PROBLEM TO SOLVE: Filter the data for "padding" and copy matching lines.

Start of INFORMATION SUPPLIED

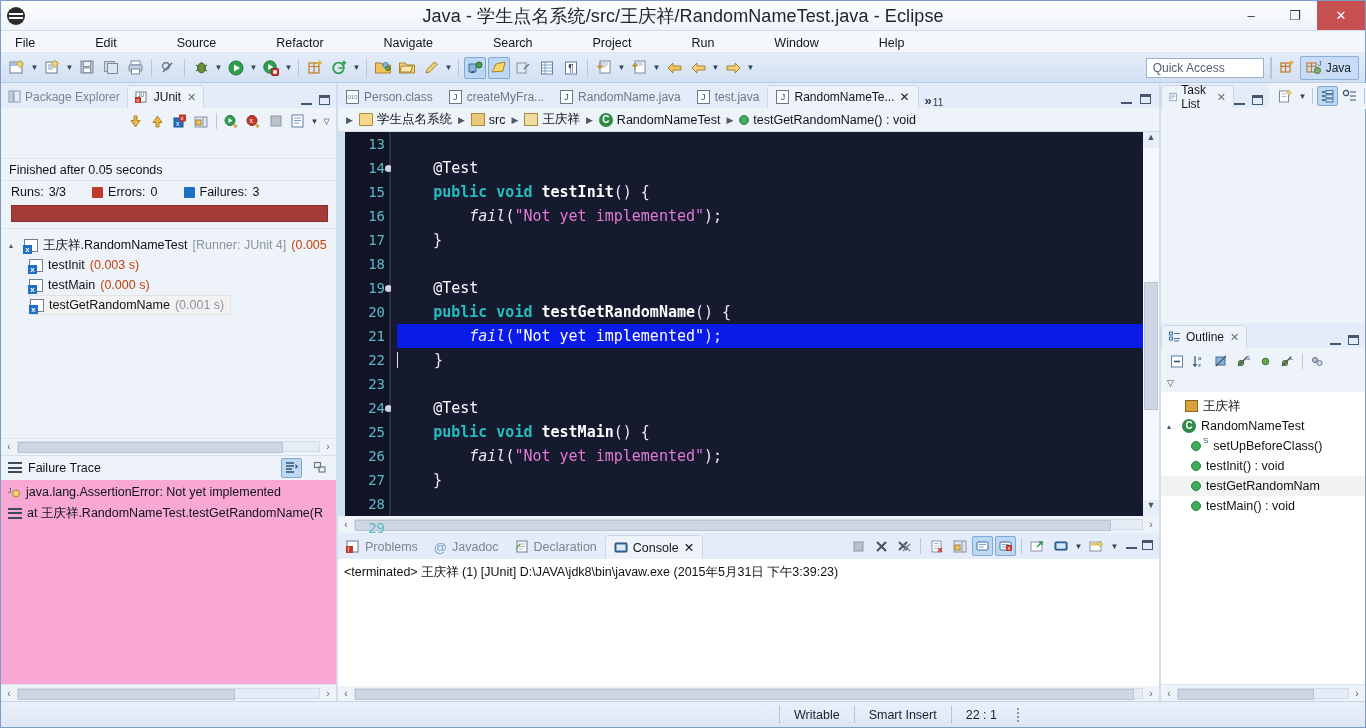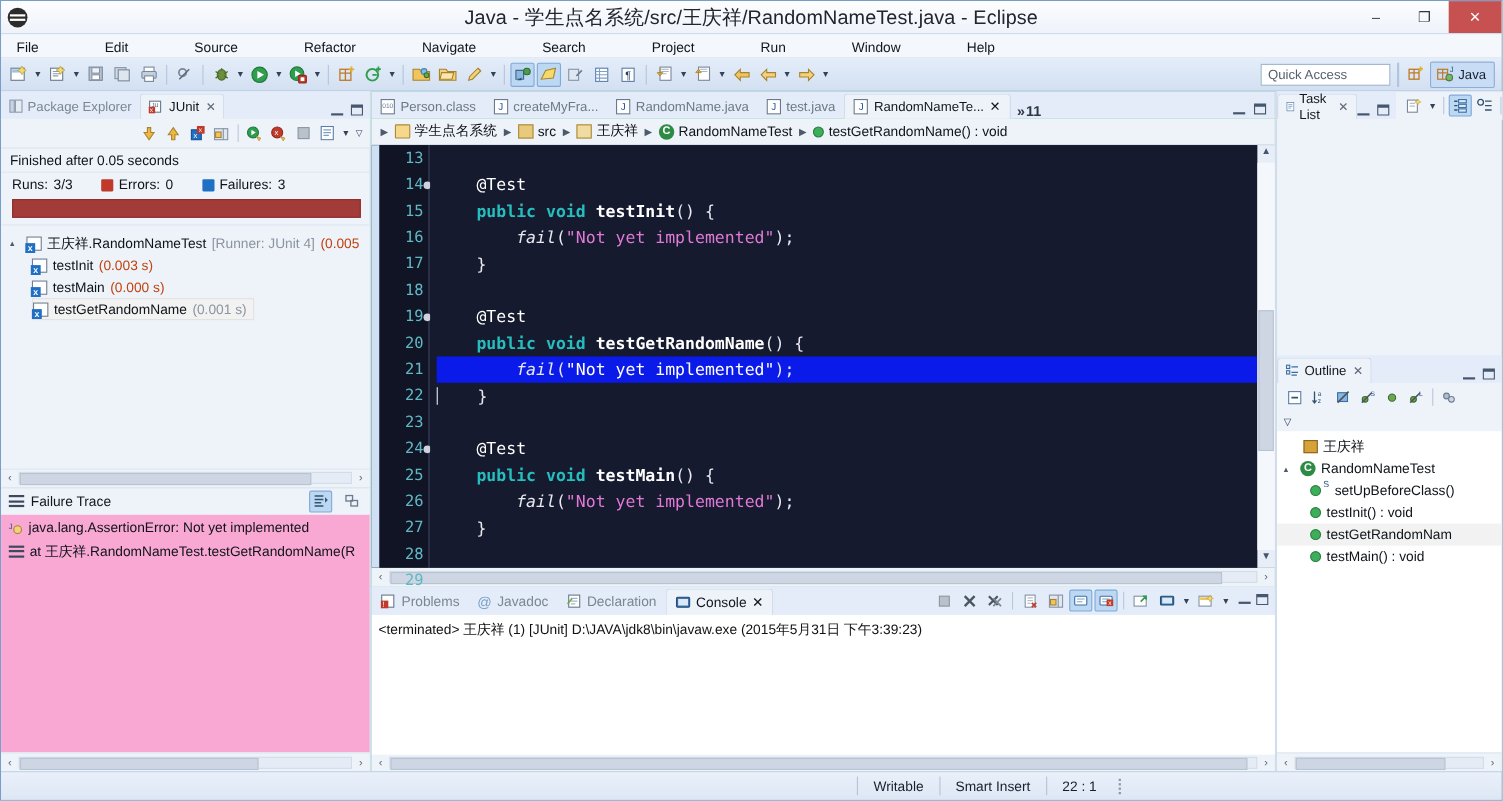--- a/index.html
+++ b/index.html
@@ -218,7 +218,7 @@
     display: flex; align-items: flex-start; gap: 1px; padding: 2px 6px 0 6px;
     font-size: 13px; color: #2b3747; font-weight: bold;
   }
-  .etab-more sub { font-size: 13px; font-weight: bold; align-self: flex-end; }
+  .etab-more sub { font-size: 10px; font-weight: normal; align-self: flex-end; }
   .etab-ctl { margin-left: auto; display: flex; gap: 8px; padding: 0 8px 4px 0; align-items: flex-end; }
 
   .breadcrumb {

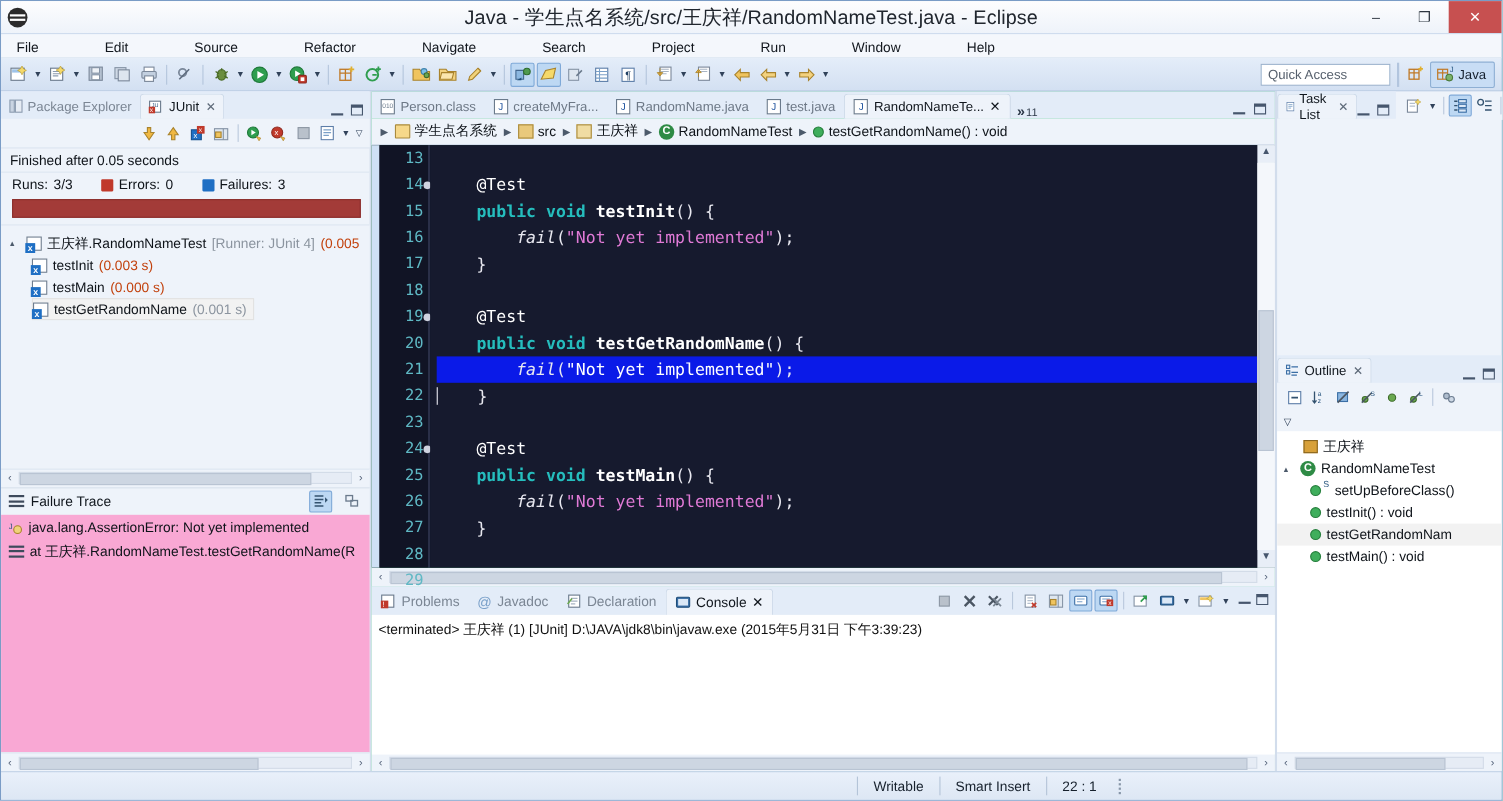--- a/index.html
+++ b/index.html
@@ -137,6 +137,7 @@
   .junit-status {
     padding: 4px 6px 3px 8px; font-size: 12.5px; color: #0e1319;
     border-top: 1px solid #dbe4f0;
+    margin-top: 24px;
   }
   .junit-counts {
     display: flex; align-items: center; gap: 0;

End of INFORMATION SUPPLIED
Start of INFORMATION SUPPLIED

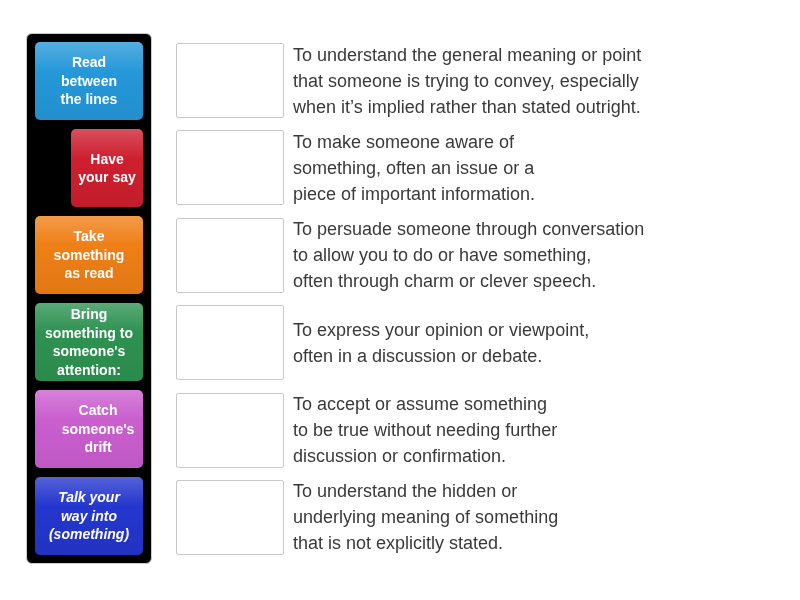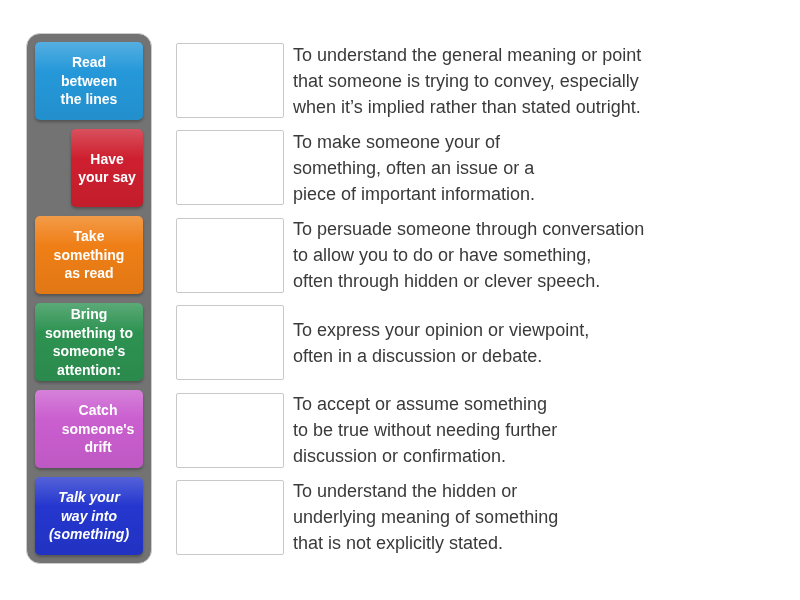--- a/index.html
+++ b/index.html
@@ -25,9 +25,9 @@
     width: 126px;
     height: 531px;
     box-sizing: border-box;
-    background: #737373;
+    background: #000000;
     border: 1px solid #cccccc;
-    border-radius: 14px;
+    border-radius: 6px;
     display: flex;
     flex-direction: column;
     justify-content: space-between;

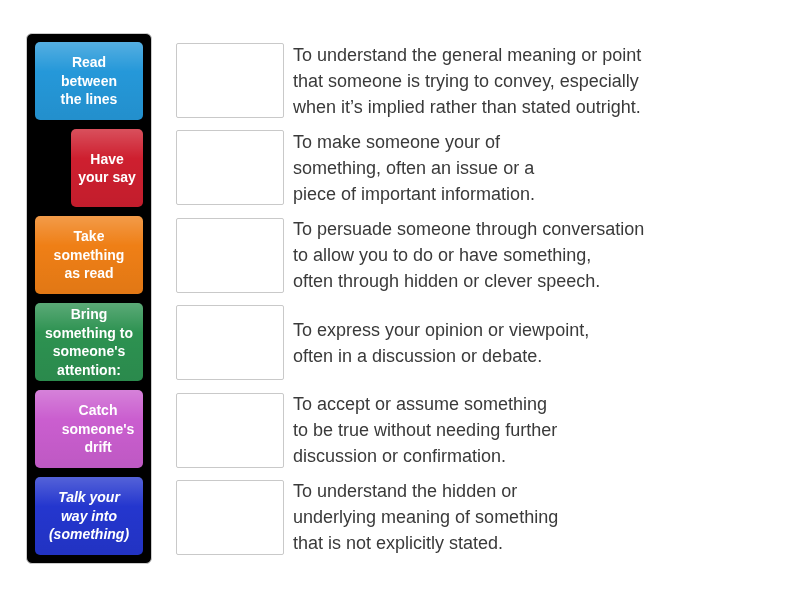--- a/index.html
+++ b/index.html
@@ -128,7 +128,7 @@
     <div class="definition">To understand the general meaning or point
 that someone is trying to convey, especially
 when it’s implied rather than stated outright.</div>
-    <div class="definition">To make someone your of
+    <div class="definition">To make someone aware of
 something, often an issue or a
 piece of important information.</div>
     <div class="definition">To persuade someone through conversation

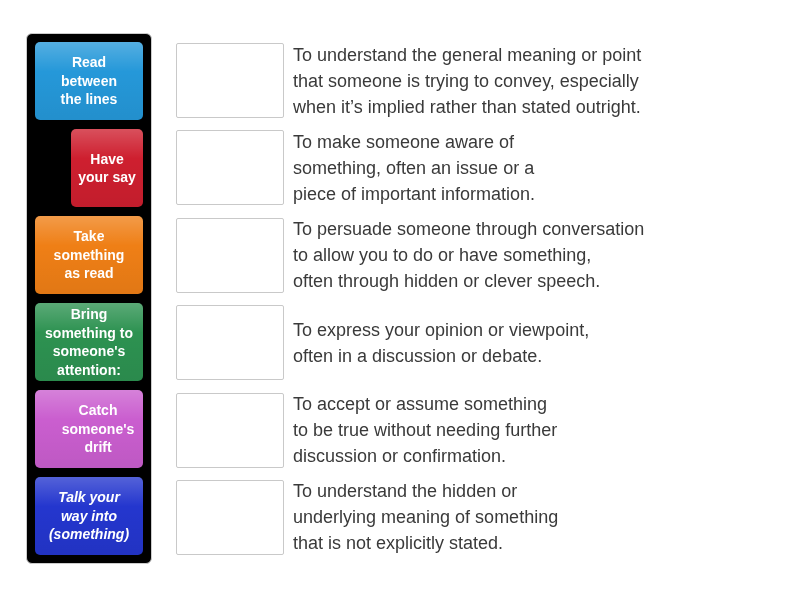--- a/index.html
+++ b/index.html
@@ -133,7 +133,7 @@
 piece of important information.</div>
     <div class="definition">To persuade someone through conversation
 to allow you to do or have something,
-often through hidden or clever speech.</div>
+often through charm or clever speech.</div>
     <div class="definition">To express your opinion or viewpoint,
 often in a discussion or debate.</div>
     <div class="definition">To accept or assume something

End of INFORMATION SUPPLIED

TASK ANSWER:
     display: flex; align-items: flex-start; gap: 1px; padding: 2px 6px 0 6px;
   .etab-ctl { margin-left: auto; display: flex; gap: 8px; padding: 0 8px 4px 0; align-items: flex-end; }
     padding: 4px 6px 3px 8px; font-size: 12.5px; color: #0e1319;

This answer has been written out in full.